Rancangan Undang-Undang Tentang Tentara Nasional Indonesia (RUU TNI) kembali menjadi sorotan publik pada tahun 2025. Revisi undang-undang ini menuai pro dan kontra karena dianggap membawa sejumlah perubahan signifikan terhadap peran militer di ranah sipil dan ketatanegaraan. Artikel ini akan membahas secara lengkap isi RUU TNI, latar belakang revisinya, serta dampak potensial bagi demokrasi dan masyarakat Indonesia.
Apa Itu RUU TNI?
RUU TNI adalah revisi dari Undang-Undang Nomor 34 Tahun 2004 tentang Tentara Nasional Indonesia. Revisi ini bertujuan menyesuaikan struktur dan fungsi TNI dengan dinamika keamanan nasional dan global yang terus berkembang. Namun, beberapa poin dalam draf RUU tersebut menuai kritik karena dianggap bisa mengancam prinsip supremasi sipil dalam negara demokrasi.
Isi dan Poin Kontroversial dalam RUU TNI
Beberapa poin penting yang menjadi perhatian publik antara lain:
1. Perluasan Peran TNI di Ranah Sipil
RUU TNI mengatur bahwa TNI dapat dilibatkan dalam 19 jenis tugas di luar operasi militer, termasuk mengatasi aksi terorisme, menangani konflik sosial, hingga pengamanan objek vital nasional. Perluasan ini dianggap rawan disalahgunakan karena tumpang tindih dengan kewenangan Polri.
2. Pengangkatan Prajurit Aktif di Jabatan Sipil
Salah satu pasal dalam RUU membuka peluang prajurit aktif TNI untuk menduduki jabatan di kementerian/lembaga sipil, tanpa melepaskan status keaktifannya. Hal ini berpotensi melanggar prinsip netralitas TNI dan membayangi kewenangan sipil dalam birokrasi.
3. Penghapusan Mekanisme Perizinan Presiden dan DPR
RUU ini juga menghapus kewajiban TNI untuk mendapatkan persetujuan dari Presiden dan DPR dalam pengerahan pasukan untuk operasi militer, terutama dalam operasi selain perang. Langkah ini dikhawatirkan mengurangi kontrol sipil terhadap militer.
Latar Belakang Revisi RUU TNI
Pemerintah dan DPR menyatakan bahwa revisi ini penting untuk menjawab tantangan keamanan modern seperti ancaman siber, perang asimetris, dan potensi konflik regional. Namun, pengamat militer dan pegiat HAM menilai bahwa revisi ini cenderung memperbesar peran militer dalam kehidupan sipil, bertentangan dengan semangat reformasi TNI pasca-Orde Baru.

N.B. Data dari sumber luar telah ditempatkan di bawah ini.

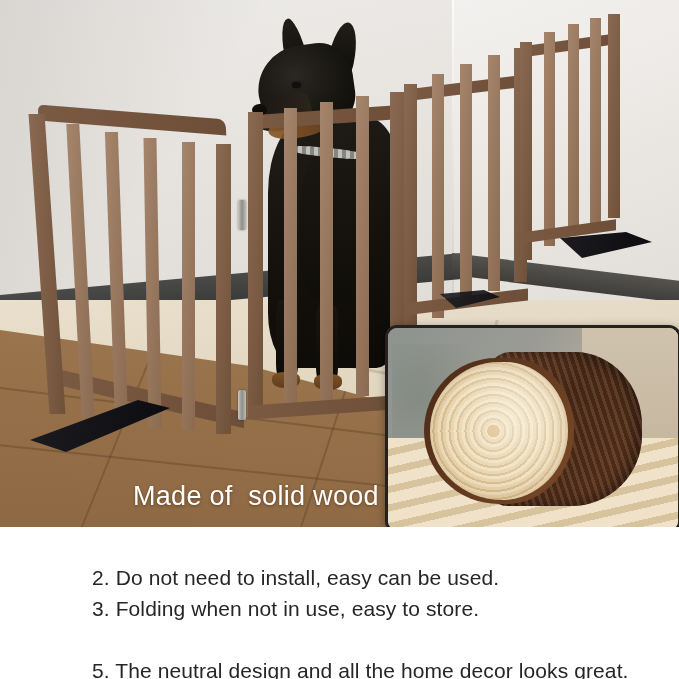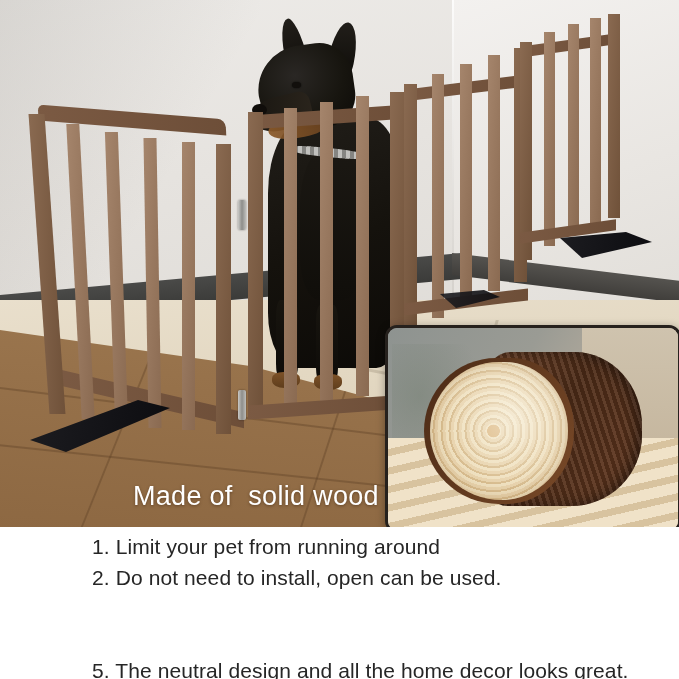--- a/index.html
+++ b/index.html
@@ -247,10 +247,6 @@
   </div>
 
   <div class="textarea">
-    <div class="li" style="top:8px;">
-      <span>1.</span>
-      <span>Limit your pet from running around</span>
-    </div>
     <div class="li" style="top:39px;">
       <span>2.</span>
       <span>Do not need to install, open can be used.</span>

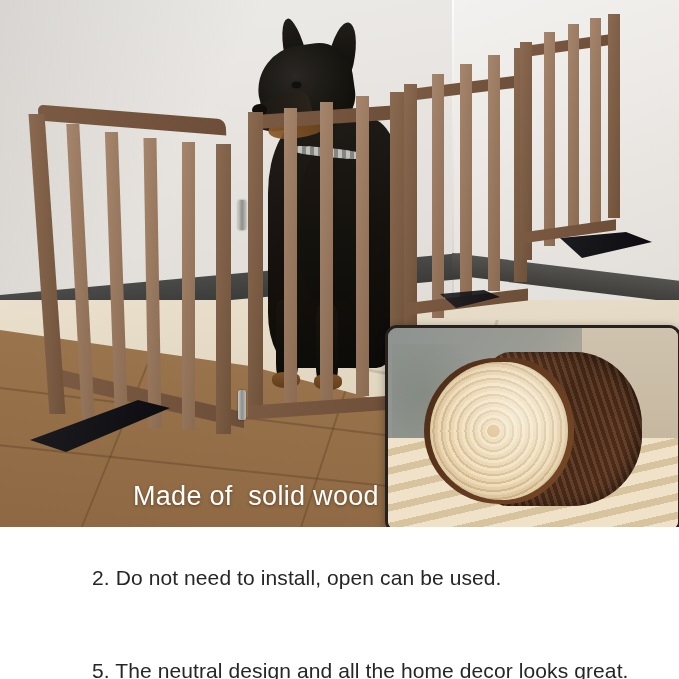--- a/index.html
+++ b/index.html
@@ -249,7 +249,7 @@
   <div class="textarea">
     <div class="li" style="top:39px;">
       <span>2.</span>
-      <span>Do not need to install, open can be used.</span>
+      <span>Do not need to install, easy can be used.</span>
     </div>
     <div class="li" style="top:132px;">
       <span>5.</span>

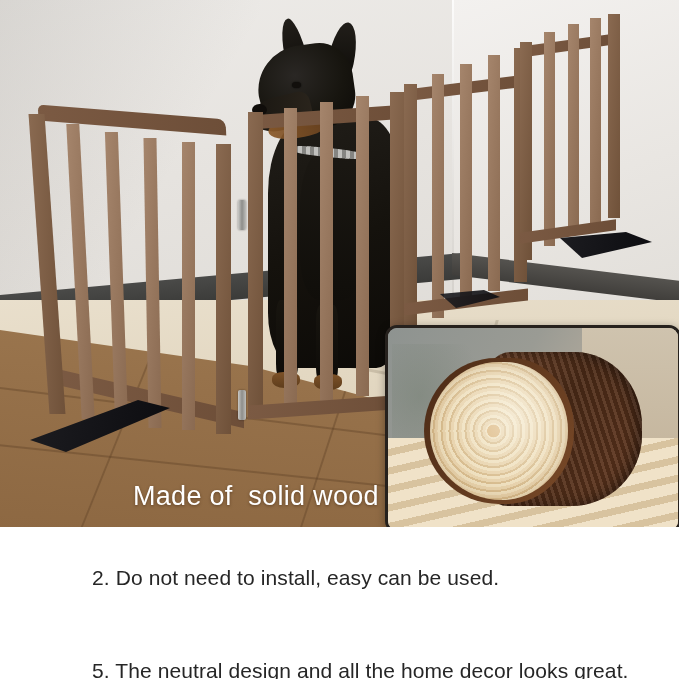--- a/index.html
+++ b/index.html
@@ -251,6 +251,10 @@
       <span>2.</span>
       <span>Do not need to install, easy can be used.</span>
     </div>
+    <div class="li" style="top:70px;">
+      <span>3.</span>
+      <span>Folding when not in use, easy to store.</span>
+    </div>
     <div class="li" style="top:132px;">
       <span>5.</span>
       <span>The neutral design and all the home decor looks great.</span>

Dampak RUU TNI terhadap Demokrasi
Jika disahkan tanpa pengawasan ketat, RUU TNI berpotensi membuka ruang kembalinya dominasi militer dalam urusan sipil. Hal ini bisa menggerus nilai-nilai demokrasi, melemahkan institusi sipil, dan mengancam hak-hak sipil masyarakat.
Namun, di sisi lain, ada argumen bahwa peran TNI perlu diperluas untuk menjawab kebutuhan keamanan nasional yang tidak bisa lagi ditangani oleh kepolisian atau lembaga sipil semata.
Kesimpulan
RUU TNI 2025 menjadi isu penting yang harus mendapatkan perhatian luas dari publik, akademisi, dan pemangku kepentingan. Revisi undang-undang ini bukan sekadar urusan teknis pertahanan, melainkan menyangkut masa depan demokrasi Indonesia. Partisipasi masyarakat dan transparansi dalam pembahasan RUU ini menjadi kunci agar tidak terjadi kemunduran reformasi militer.